The defunct home economics/family consumer science program classroom has been divided into two large rooms.
“We’ve moved people around because we wanted sixth-graders to have their own block of the building,” Oswald said.
Lab tables are set up in what will soon be a science room. The school is still in the process of getting its summer cleaning done, so it is not as organized as it will be come opening day.
There will be no recess time because the schedule does not allow for it. School board directors received petitions with more than 100 signatures in regard to recess, started by a Cascade Brook School student.
Oswald said no other middle school that he knows of has recess.
When the students finish lunch, they will be able to go outside for five to 10 minutes with supervision. They normally finish lunch in eight minutes, he said.
Teachers also know that if the students need breaks, they can take them outside.
Students will have physical education classes every other day. There is also social time from when they arrive at school to when they go to homeroom. They can walk the loop around the inside of the school, and the students usually map how far they’ve walked. They can also sit in the classroom or work on their laptops.

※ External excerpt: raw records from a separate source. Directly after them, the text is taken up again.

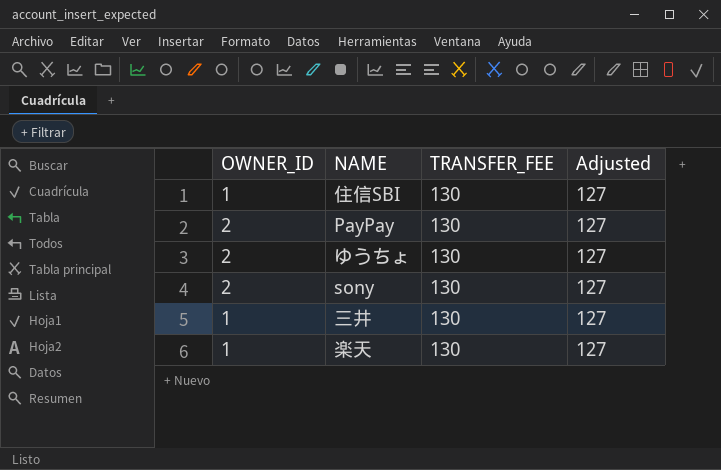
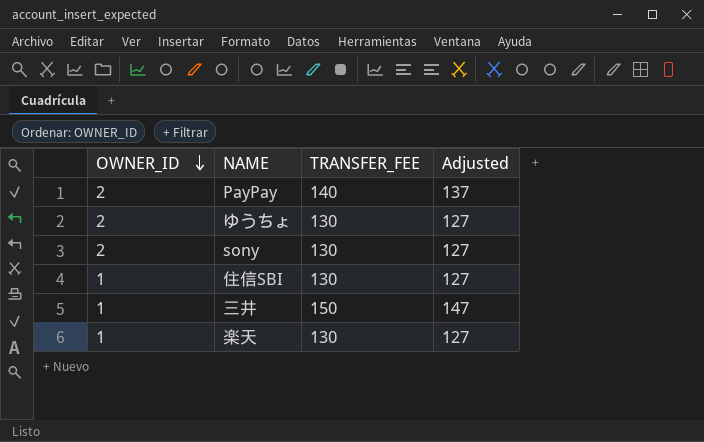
row order: none -> OWNER_ID descending
PayPay | TRANSFER_FEE: 130 -> 140
PayPay | Adjusted: 127 -> 137
三井 | TRANSFER_FEE: 130 -> 150
三井 | Adjusted: 127 -> 147

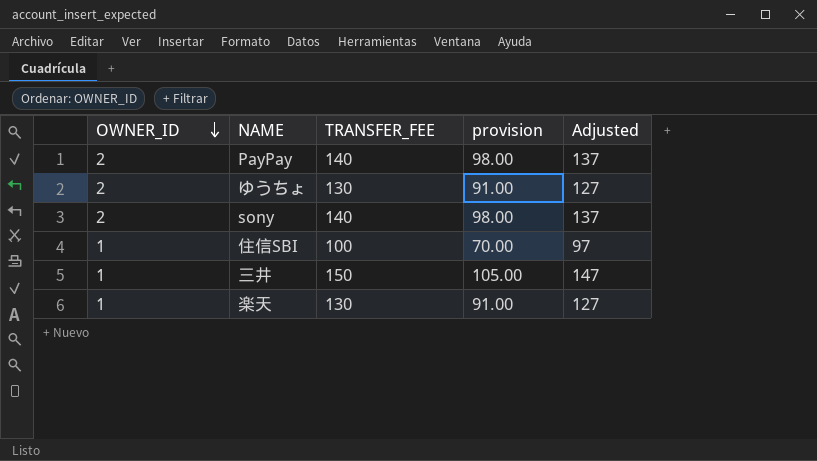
column provision | formula: none -> [TRANSFER_FEE] * 0.7
sony | TRANSFER_FEE: 130 -> 140
sony | Adjusted: 127 -> 137
住信SBI | TRANSFER_FEE: 130 -> 100
住信SBI | Adjusted: 127 -> 97

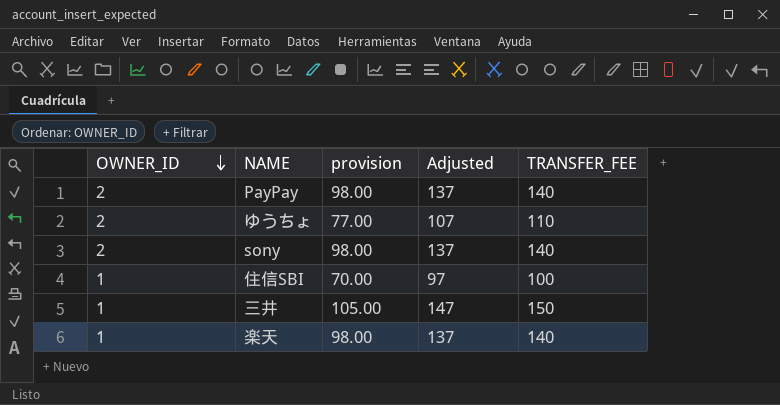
column TRANSFER_FEE | position: 3 -> 5
ゆうちょ | provision: 91.00 -> 77.00
ゆうちょ | Adjusted: 127 -> 107
ゆうちょ | TRANSFER_FEE: 130 -> 110
楽天 | provision: 91.00 -> 98.00
楽天 | Adjusted: 127 -> 137
楽天 | TRANSFER_FEE: 130 -> 140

This year, each grade will eat lunch together, which hasn’t happened in the past.
Sixth-graders will have a Blue and Gold block schedule with core classes being 80 minutes long. They will be enrolled in a foreign language class, either French or Spanish, as well as health, art, general music and other musical offerings.
They will have some opportunities to participate in athletics such as wrestling. Some of the other sports’ availability will be dictated by how many seventh- and eighth-graders there are, he said.
Students will have opportunities to participate in all the clubs at the school, including drama and geography, as well as spelling bees.
The school will have a full-time assistant principal this year. Part-time Assistant Principal Joel Smith, who also taught part time in the last school year, will focus on administrative duties this year.
At last count, Oswald said they were up to 530 students to attend the middle school. There were about 340 seventh- and eighth-graders in February.
This will be the first year school will open after Labor Day, Oswald said.
School begins at 7:50 a.m. and ends at 1:50 p.m.
It is an earlier start for sixth-graders, but an earlier ending, too, he said.